[WORK ORDER] An exact copy of each line below is needed, with no images in it.

########################################

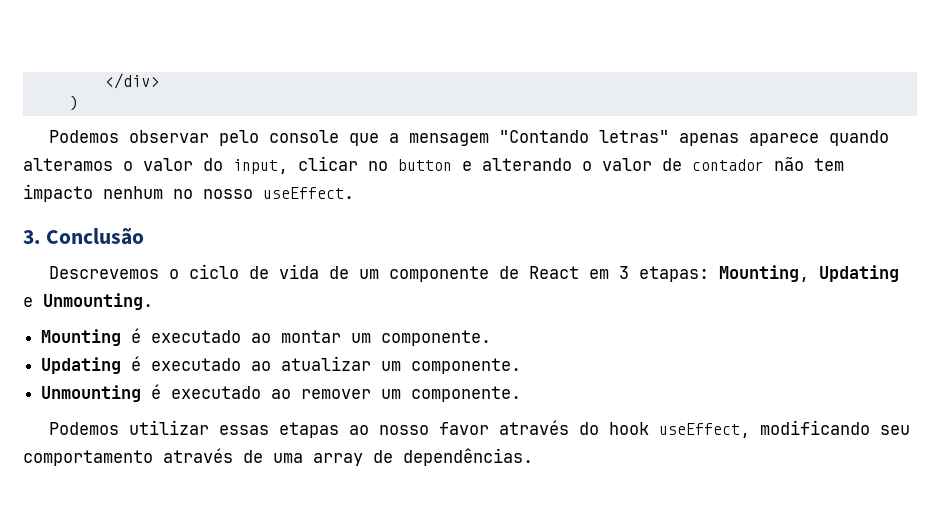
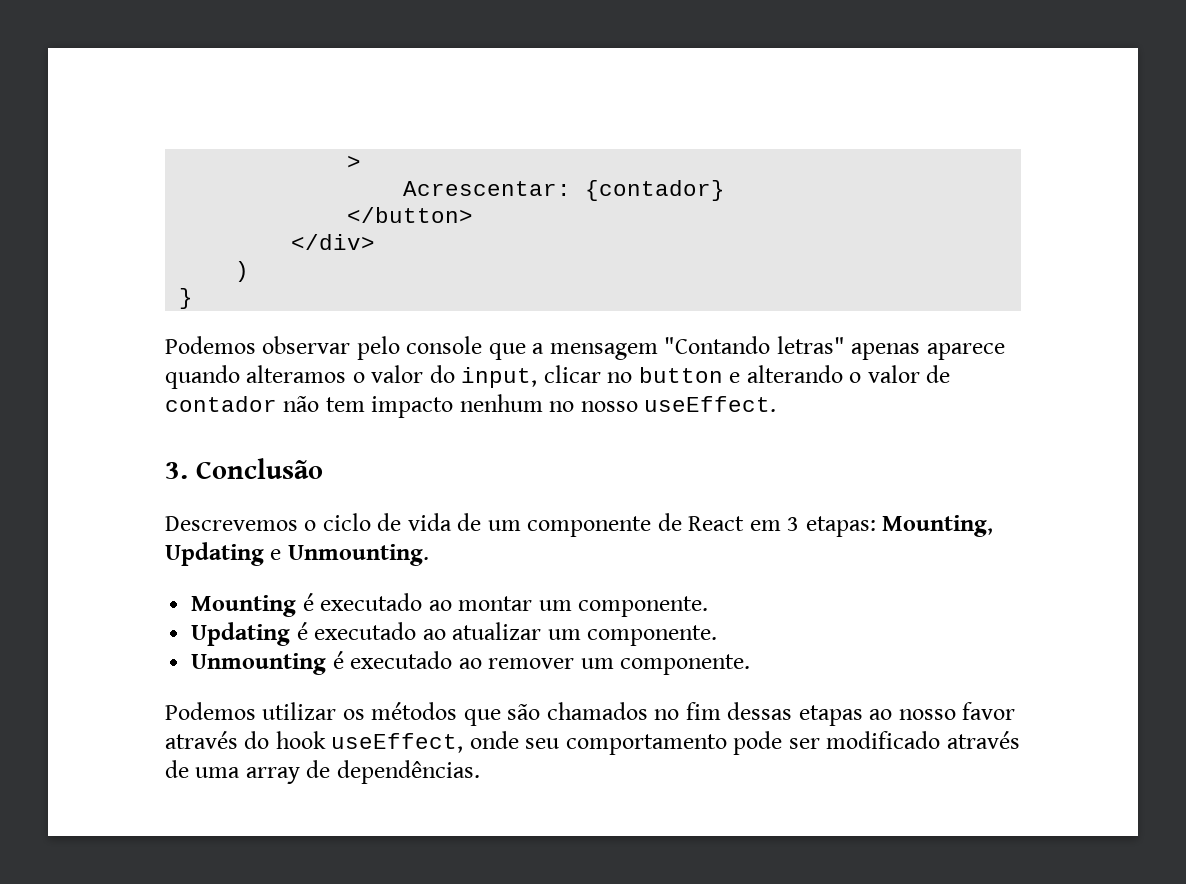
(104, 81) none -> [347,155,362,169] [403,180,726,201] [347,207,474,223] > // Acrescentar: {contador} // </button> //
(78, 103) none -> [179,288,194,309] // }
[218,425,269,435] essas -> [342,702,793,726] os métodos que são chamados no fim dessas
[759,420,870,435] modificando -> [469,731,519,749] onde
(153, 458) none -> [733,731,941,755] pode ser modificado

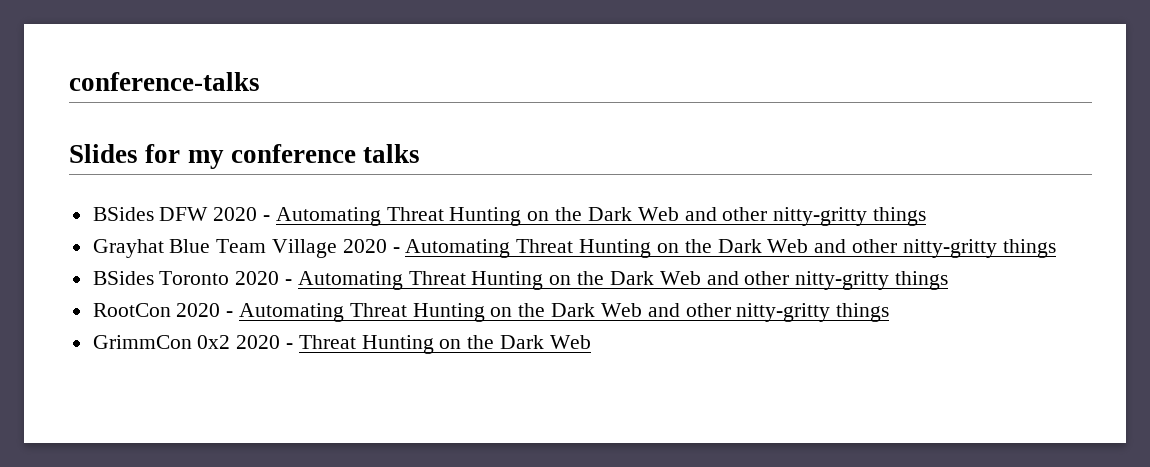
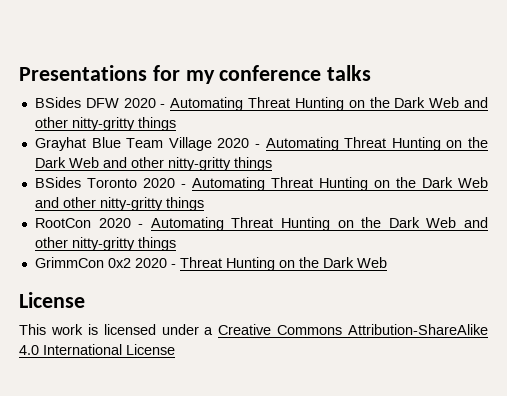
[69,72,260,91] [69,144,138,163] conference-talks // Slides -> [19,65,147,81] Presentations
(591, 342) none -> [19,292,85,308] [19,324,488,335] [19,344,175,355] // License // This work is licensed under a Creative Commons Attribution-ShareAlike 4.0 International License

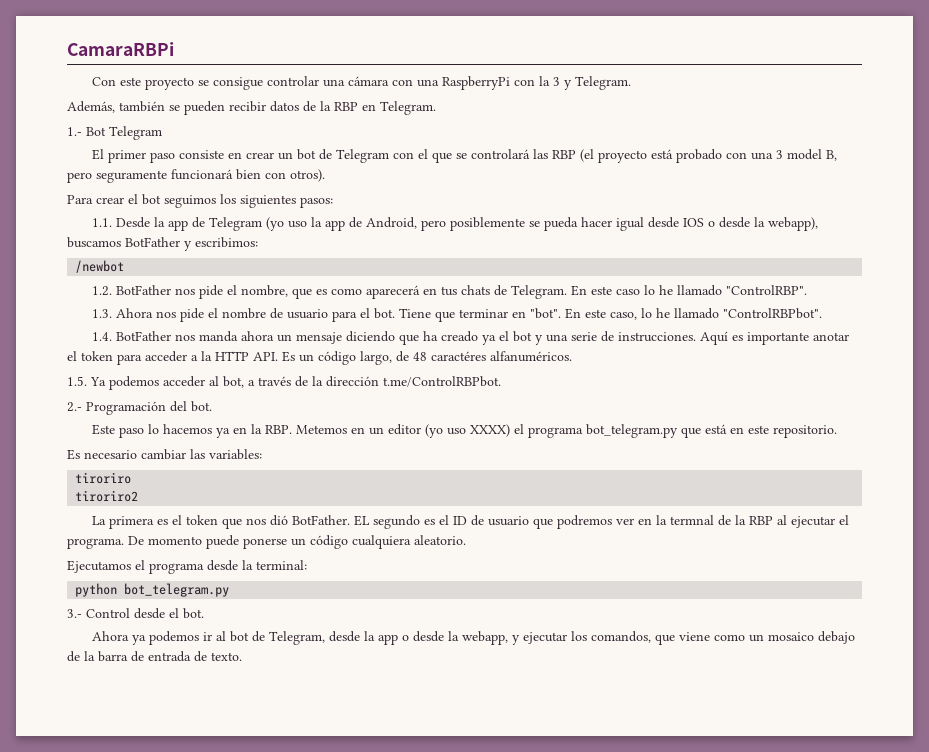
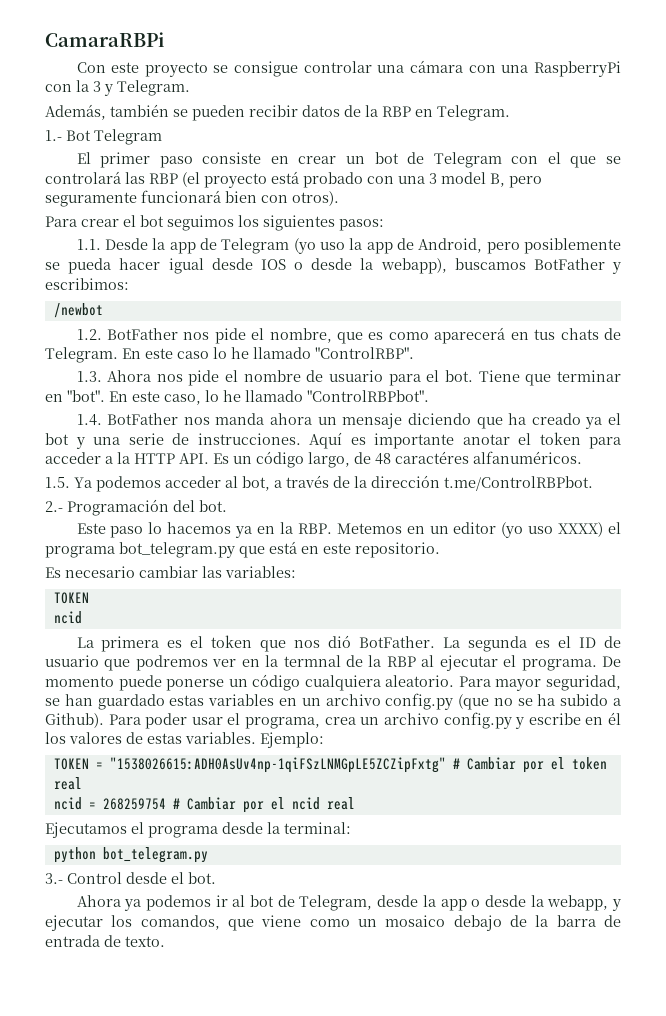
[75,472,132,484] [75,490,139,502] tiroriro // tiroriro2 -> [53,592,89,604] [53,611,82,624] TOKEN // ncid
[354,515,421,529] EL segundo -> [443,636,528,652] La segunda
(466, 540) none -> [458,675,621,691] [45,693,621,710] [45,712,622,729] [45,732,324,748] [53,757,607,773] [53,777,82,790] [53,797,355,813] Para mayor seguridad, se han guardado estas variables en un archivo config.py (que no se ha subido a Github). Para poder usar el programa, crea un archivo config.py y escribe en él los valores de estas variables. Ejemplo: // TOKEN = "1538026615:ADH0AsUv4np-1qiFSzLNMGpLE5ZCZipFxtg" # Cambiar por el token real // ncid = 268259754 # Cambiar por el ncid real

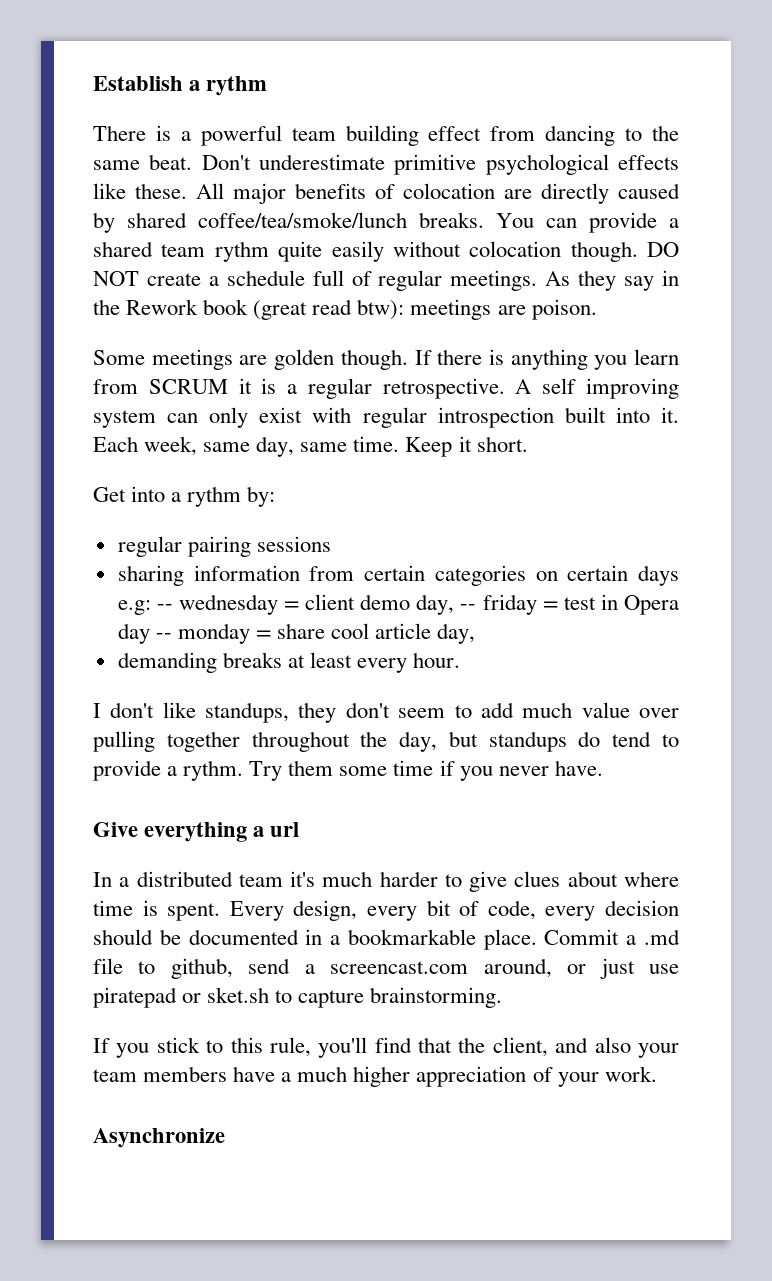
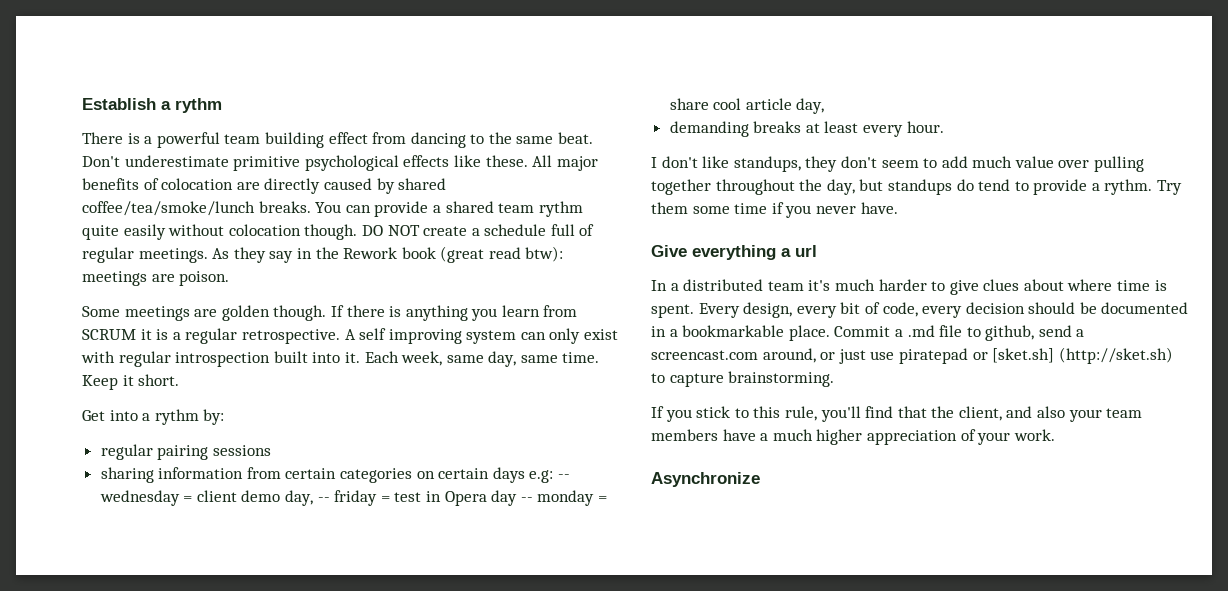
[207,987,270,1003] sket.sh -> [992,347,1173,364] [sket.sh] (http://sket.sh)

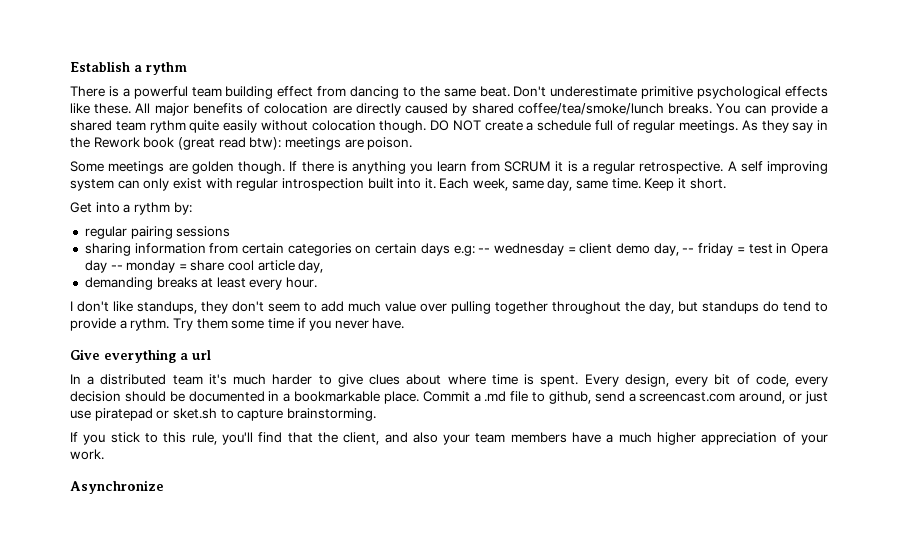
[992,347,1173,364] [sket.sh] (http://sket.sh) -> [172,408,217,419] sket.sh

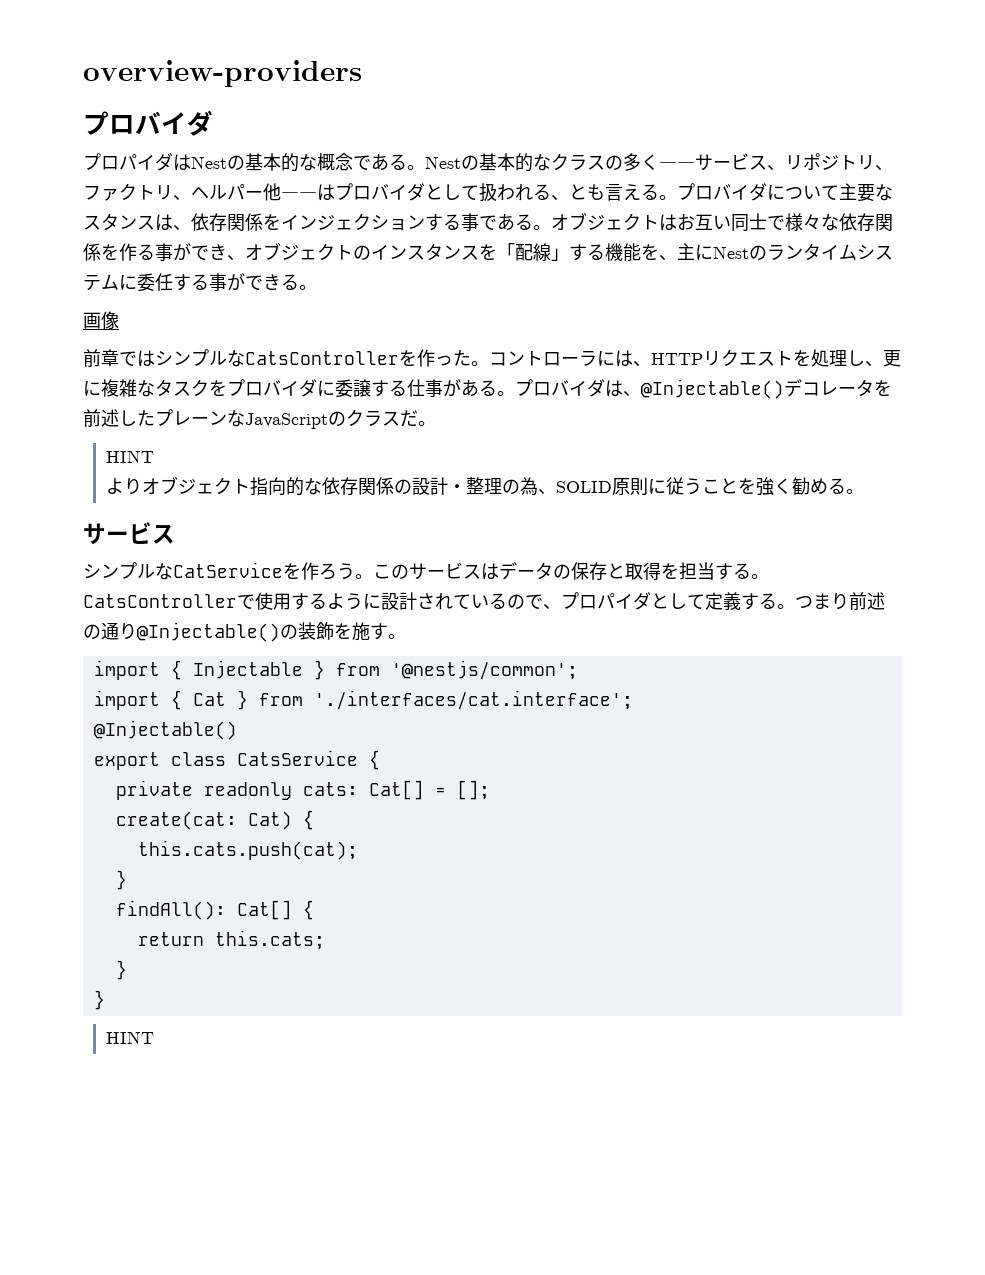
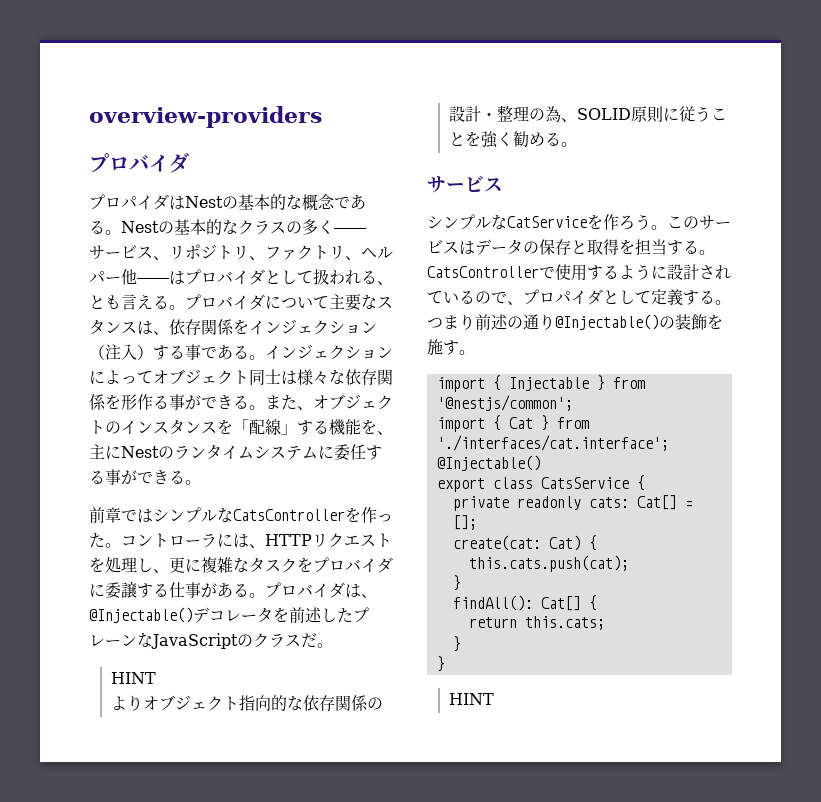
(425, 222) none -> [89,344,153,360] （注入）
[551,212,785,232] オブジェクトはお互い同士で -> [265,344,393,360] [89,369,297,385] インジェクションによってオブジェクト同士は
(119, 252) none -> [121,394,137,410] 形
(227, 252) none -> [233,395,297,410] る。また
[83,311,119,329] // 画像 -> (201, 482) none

########################################

[PROBLEM SOLUTION]
(104, 81) none -> [347,155,362,169] [403,180,726,201] [347,207,474,223] > // Acrescentar: {contador} // </button> //
(78, 103) none -> [179,288,194,309] // }
[218,425,269,435] essas -> [342,702,793,726] os métodos que são chamados no fim dessas
[759,420,870,435] modificando -> [469,731,519,749] onde
(153, 458) none -> [733,731,941,755] pode ser modificado

[69,72,260,91] [69,144,138,163] conference-talks // Slides -> [19,65,147,81] Presentations
(591, 342) none -> [19,292,85,308] [19,324,488,335] [19,344,175,355] // License // This work is licensed under a Creative Commons Attribution-ShareAlike 4.0 International License

[75,472,132,484] [75,490,139,502] tiroriro // tiroriro2 -> [53,592,89,604] [53,611,82,624] TOKEN // ncid
[354,515,421,529] EL segundo -> [443,636,528,652] La segunda
(466, 540) none -> [458,675,621,691] [45,693,621,710] [45,712,622,729] [45,732,324,748] [53,757,607,773] [53,777,82,790] [53,797,355,813] Para mayor seguridad, se han guardado estas variables en un archivo config.py (que no se ha subido a Github). Para poder usar el programa, crea un archivo config.py y escribe en él los valores de estas variables. Ejemplo: // TOKEN = "1538026615:ADH0AsUv4np-1qiFSzLNMGpLE5ZCZipFxtg" # Cambiar por el token real // ncid = 268259754 # Cambiar por el ncid real

[207,987,270,1003] sket.sh -> [992,347,1173,364] [sket.sh] (http://sket.sh)

[992,347,1173,364] [sket.sh] (http://sket.sh) -> [172,408,217,419] sket.sh

(425, 222) none -> [89,344,153,360] （注入）
[551,212,785,232] オブジェクトはお互い同士で -> [265,344,393,360] [89,369,297,385] インジェクションによってオブジェクト同士は
(119, 252) none -> [121,394,137,410] 形
(227, 252) none -> [233,395,297,410] る。また
[83,311,119,329] // 画像 -> (201, 482) none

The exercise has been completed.